=== Begin Enclosure ===
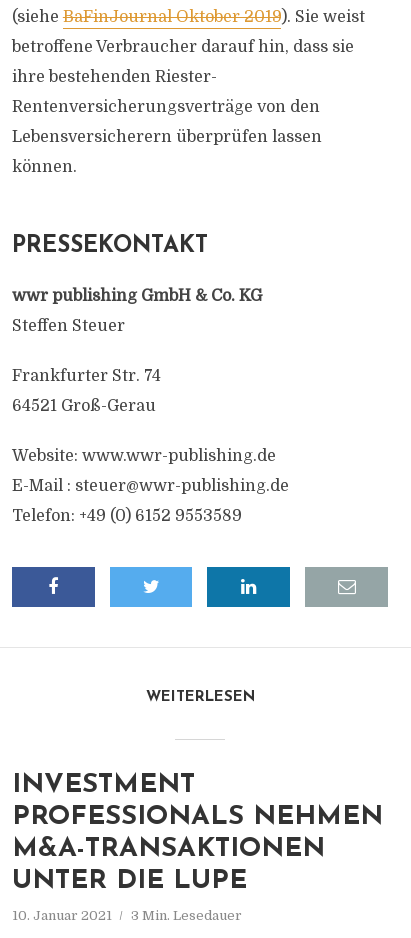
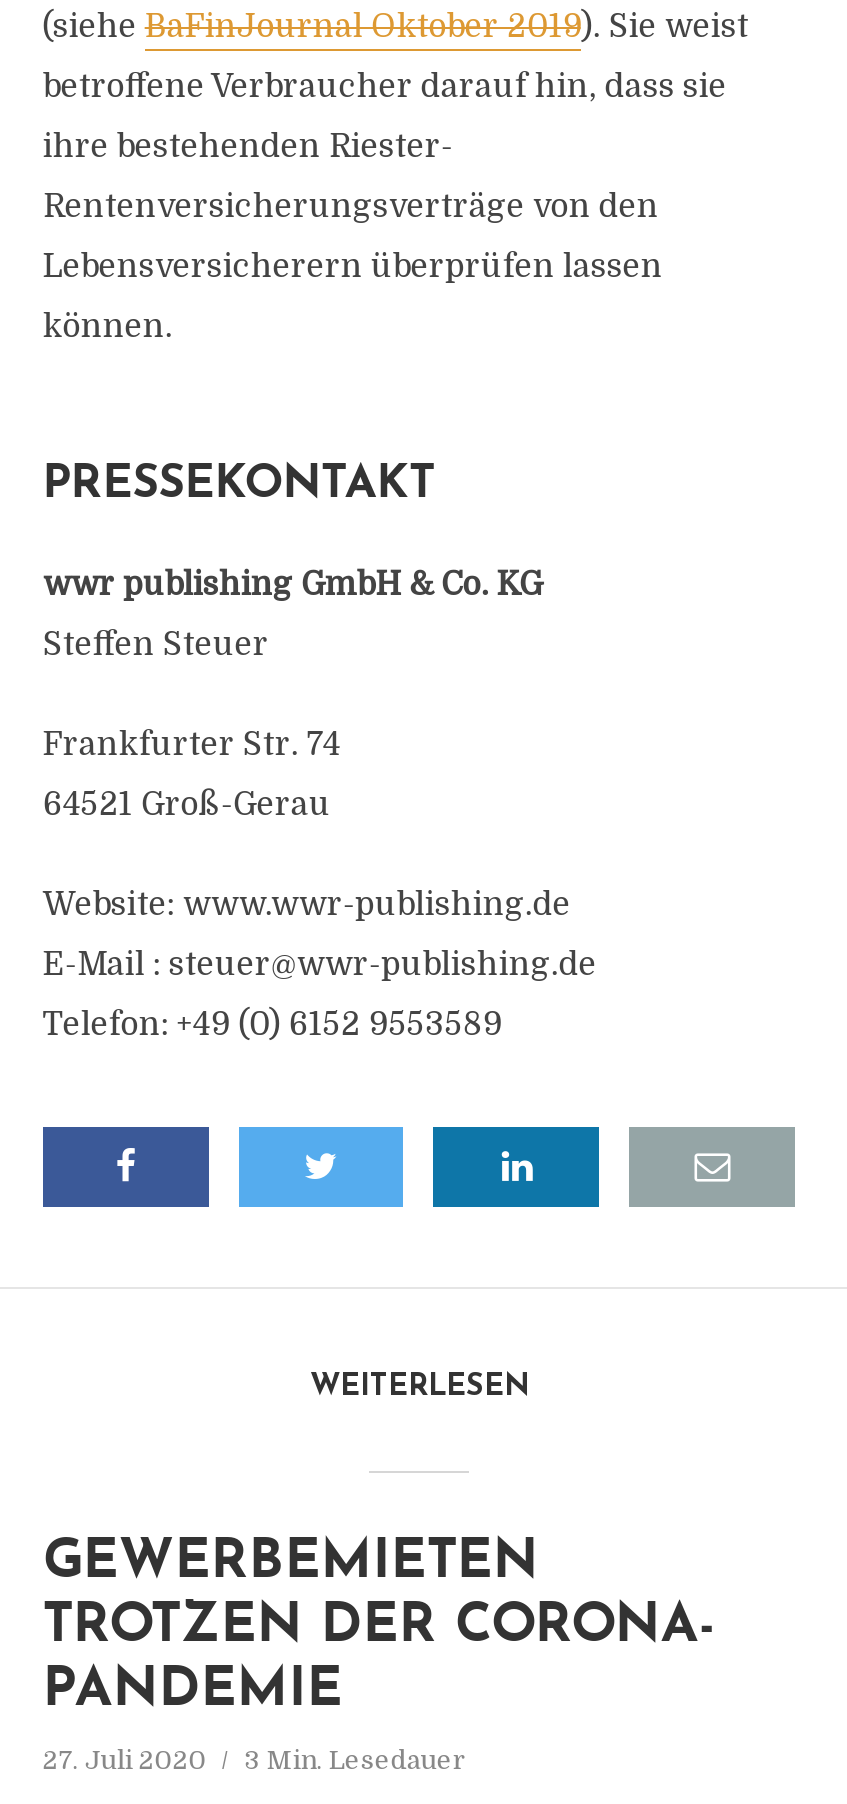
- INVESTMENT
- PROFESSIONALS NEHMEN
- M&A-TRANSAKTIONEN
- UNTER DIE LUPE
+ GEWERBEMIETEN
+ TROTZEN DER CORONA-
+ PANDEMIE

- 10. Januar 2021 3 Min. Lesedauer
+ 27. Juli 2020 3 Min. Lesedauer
=== End Enclosure ===
* **The problem**
Look over the entries above. Copy every line that contains the word "Lesedauer".

* **Answer to this problem**
- 10. Januar 2021 3 Min. Lesedauer
+ 27. Juli 2020 3 Min. Lesedauer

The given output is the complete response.